Marine Invasive Species: a potential threat to the Galapagos Marine Reserve


The red algae, Asparagopsis taxiformis, that is already in the GMR.

The term "invasive species" for many could bring to mind scenes from a Hollywood movie involving aliens invading the planet. Unfortunately, this is a real problem, whose main characters - the invaders - can be animals, plants or other organisms from our own planet. These unwanted guests usually arrive at places outside their natural range, aided by direct or indirect human intervention and then become established while generating negative ecological, economic and health impacts.

Globally, it is recognized that when it comes to islands, invasive species are the main cause for species extinction. Invasive species compete for habitat with native species, displacing or substituting them - sometimes changing whole habitats and endangering entire ecosystems. There are also harmful aspects to human activity, acting as pests or pathogens to crops or domestic animals, and spreading allergic or infectious agents, which may involve a great cost to the local and regional economy.

Residents of the Galapagos Islands are very familiar with these species, as locals have been able to closely see the harmful effects of at least some of them. Blackberry, goats, African snails and quinine, are just a few examples among many invasive species that are already on the islands and with which significant efforts have been made to control and eradicate.

Invasive species also exist in the ocean. Because these are less visible than specimens on land, very little is known about their impacts and ability to reach and settle in an area, but over time they have become increasingly more important.

Marine invasive species are a potential threat to the Galapagos Marine Reserve (GMR), due to several reasons such as an increase in marine traffic (international, national and local) which in the last 30 years has developed in the archipelago; climate change; and the marine environment connectivity.
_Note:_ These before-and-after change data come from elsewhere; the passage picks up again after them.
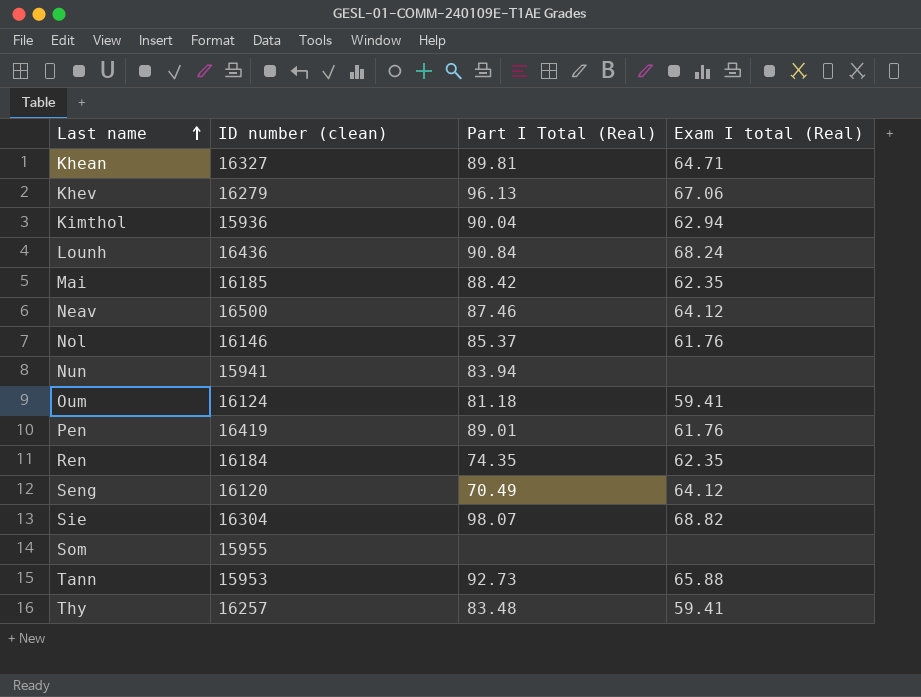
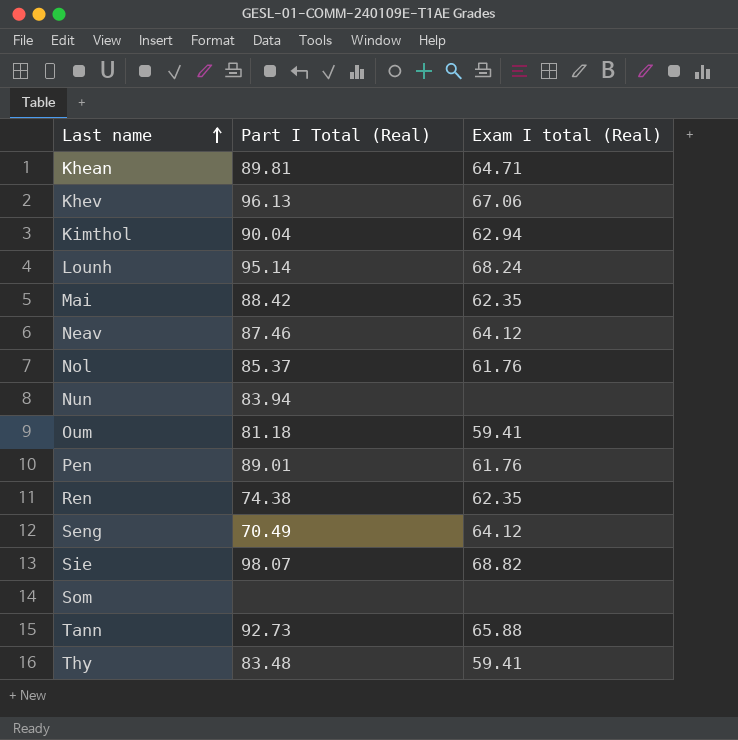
column ID number (clean) | position: 2 -> none
Lounh | Part I Total (Real): 90.84 -> 95.14
Ren | Part I Total (Real): 74.35 -> 74.38

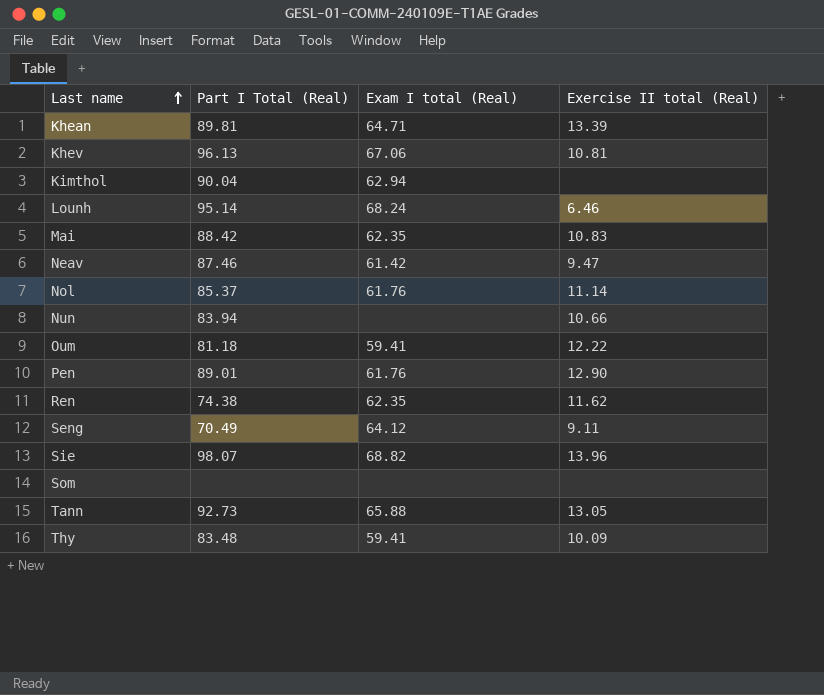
column Exercise II total (Real) | position: none -> 4
Neav | Exam I total (Real): 64.12 -> 61.42

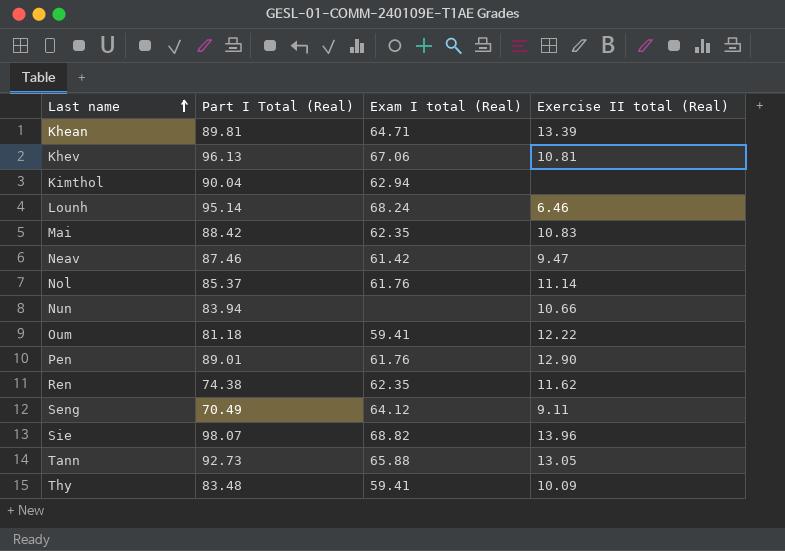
row Som: none | none | none -> none

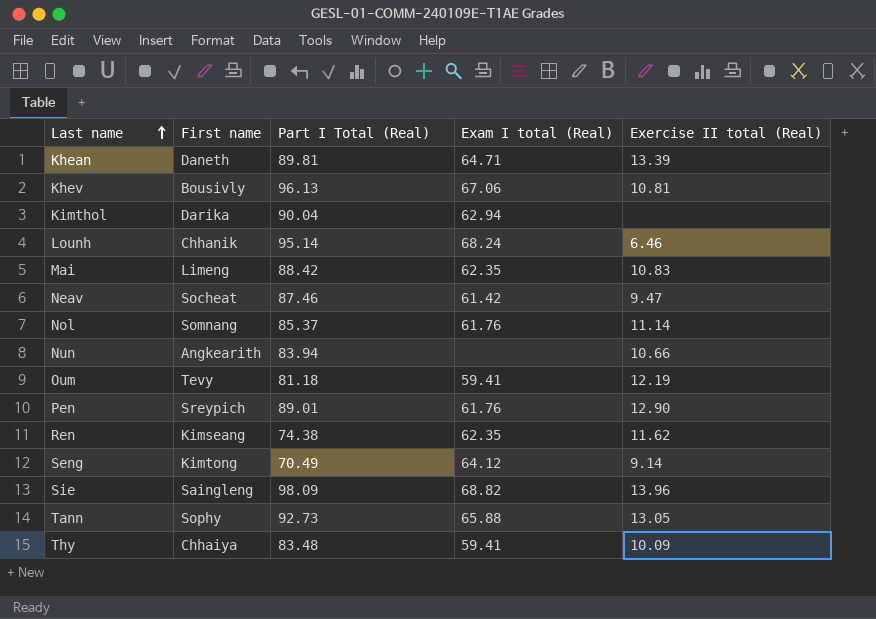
column First name | position: none -> 2
Oum | Exercise II total (Real): 12.22 -> 12.19
Seng | Exercise II total (Real): 9.11 -> 9.14
Sie | Part I Total (Real): 98.07 -> 98.09

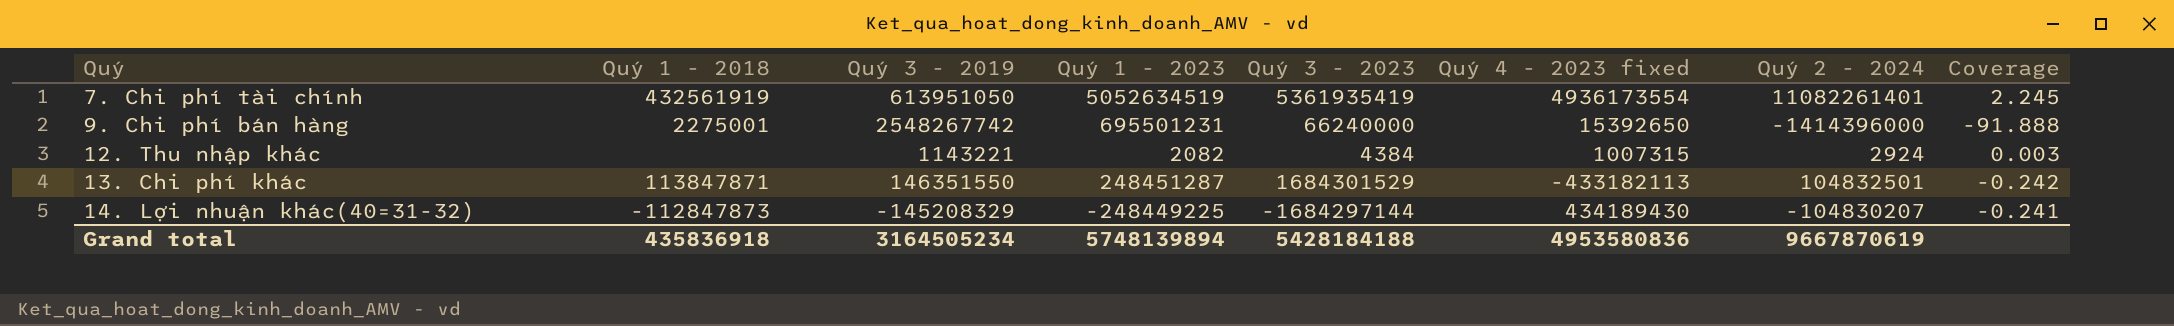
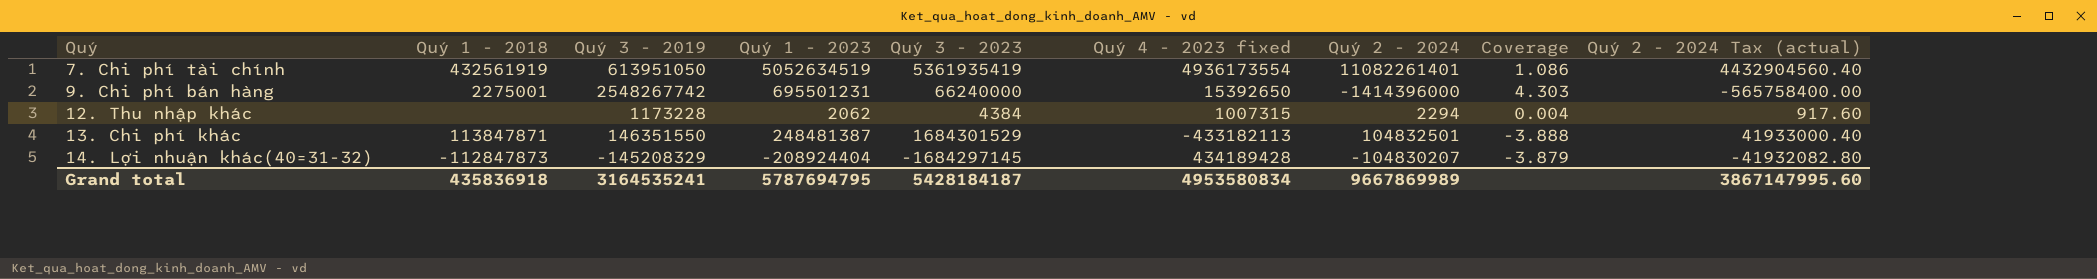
column Coverage | formula: [Quý 2 - 2024] / [Quý 4 - 2023 fixed] -> [Quý 3 - 2023] / [Quý 4 - 2023 fixed]
column Quý 2 - 2024 Tax (actual) | formula: none -> [Quý 2 - 2024] * 0.4
12. Thu nhập khác | Quý 3 - 2019: 1143221 -> 1173228
12. Thu nhập khác | Quý 1 - 2023: 2082 -> 2062
12. Thu nhập khác | Quý 2 - 2024: 2924 -> 2294
13. Chi phí khác | Quý 1 - 2023: 248451287 -> 248481387
14. Lợi nhuận khác(40=31-32) | Quý 1 - 2023: -248449225 -> -208924404
14. Lợi nhuận khác(40=31-32) | Quý 3 - 2023: -1684297144 -> -1684297145
14. Lợi nhuận khác(40=31-32) | Quý 4 - 2023 fixed: 434189430 -> 434189428
Grand total | Quý 3 - 2019: 3164505234 -> 3164535241
Grand total | Quý 1 - 2023: 5748139894 -> 5787694795
Grand total | Quý 3 - 2023: 5428184188 -> 5428184187
Grand total | Quý 4 - 2023 fixed: 4953580836 -> 4953580834
Grand total | Quý 2 - 2024: 9667870619 -> 9667869989

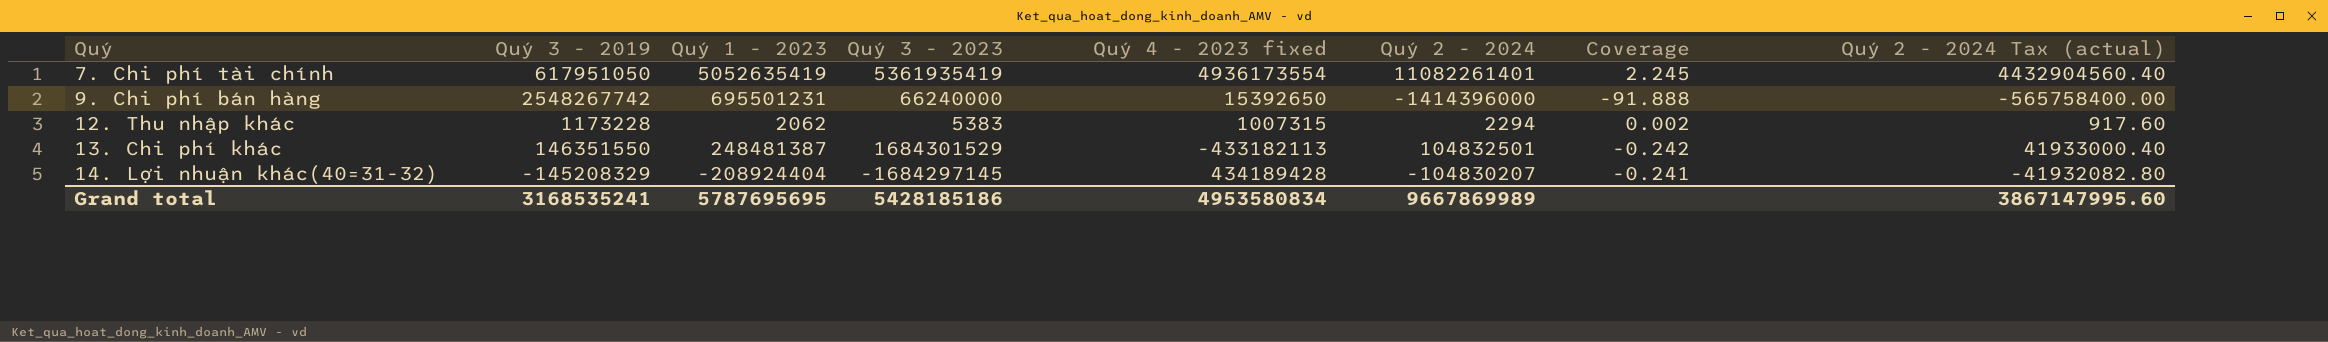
column Quý 1 - 2018 | position: 2 -> none
column Coverage | formula: [Quý 3 - 2023] / [Quý 4 - 2023 fixed] -> [Quý 2 - 2024] / [Quý 4 - 2023 fixed]
7. Chi phí tài chính | Quý 3 - 2019: 613951050 -> 617951050
7. Chi phí tài chính | Quý 1 - 2023: 5052634519 -> 5052635419
12. Thu nhập khác | Quý 3 - 2023: 4384 -> 5383
Grand total | Quý 3 - 2019: 3164535241 -> 3168535241
Grand total | Quý 1 - 2023: 5787694795 -> 5787695695
Grand total | Quý 3 - 2023: 5428184187 -> 5428185186

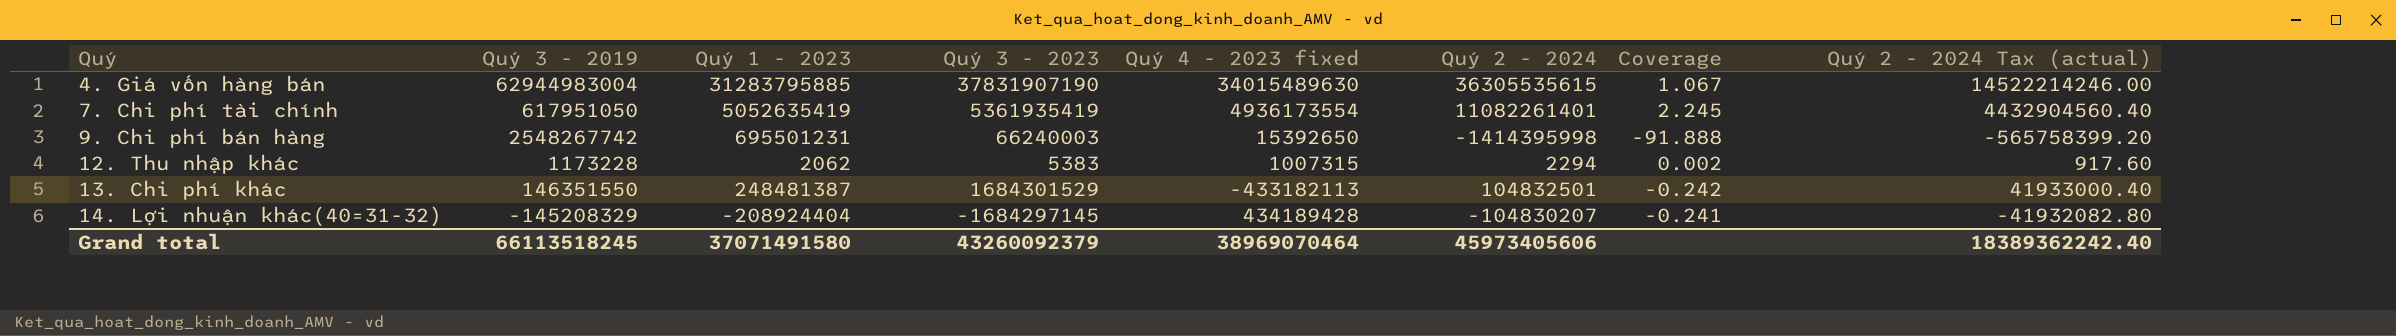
row 4. Giá vốn hàng bán: none -> 62944983004 | 31283795885 | 37831907190 | 34015489630 | 36305535615 | 1.067 | 14522214246.00
9. Chi phí bán hàng | Quý 3 - 2023: 66240000 -> 66240003
9. Chi phí bán hàng | Quý 2 - 2024: -1414396000 -> -1414395998
9. Chi phí bán hàng | Quý 2 - 2024 Tax (actual): -565758400.00 -> -565758399.20
Grand total | Quý 3 - 2019: 3168535241 -> 66113518245
Grand total | Quý 1 - 2023: 5787695695 -> 37071491580
Grand total | Quý 3 - 2023: 5428185186 -> 43260092379
Grand total | Quý 4 - 2023 fixed: 4953580834 -> 38969070464
Grand total | Quý 2 - 2024: 9667869989 -> 45973405606
Grand total | Quý 2 - 2024 Tax (actual): 3867147995.60 -> 18389362242.40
For GMR ecosystems and biodiversity, the invasion of marine species is an unknown risk and a management challenge that is being urgently addressed by Ecuadorian authorities.

Since 2012, given the threats posed by invasive species to the GMR, the CDF has lead the GMR Marine Invasive Species program. This has been carried out through a multi-institutional project with the Galapagos National Park Directorate (GNPD), the Galapagos Biosecurity Agency (ABG) the Naval Oceanographic Institute (INOCAR), the Ministry of Transport and Public Works (MTOP) and the UK Universities of Southampton and Dundee. The aim of this project is to understand the risk posed by introduced and potential marine invasive species to the GMR and to minimize their negative impacts.

The project includes different activities coordinated between the institutions involved. Among the most important are: producing a base line on marine invasive species information; understanding through ocean currents circulation models the potential risk of invasive species spread in the GMR; implementing a monitoring and warning pilot system in the GMR; identifying maritime traffic in the Galapagos; building staff capacity; establishing an awareness program for the different users of the GMR and the general public.

Currently, thanks to this project it has been noted that six species with high potential to develop into invasives are already present in the GMR. Two examples are the algae Caulerpa racemosa and Asparagopsis taxiformis. A potentially invasive species that is not yet in the GMR but has been reported in mainland Ecuador and on the island of Malpelo (Colombia) in 2011-13 is the white octo coral Carijoa riisei.

Information resulting from this project will provide guidance to local authorities for the establishment of prevention, detection, quarantine and remediation (if necessary) measures, to significantly reduce the possibility of invasive species arrival and spread in the GMR.

This project is possible thanks to funding support from Darwin Initiative, Galapagos Conservancy and the Lindblad Expeditions/National Geographic Fund.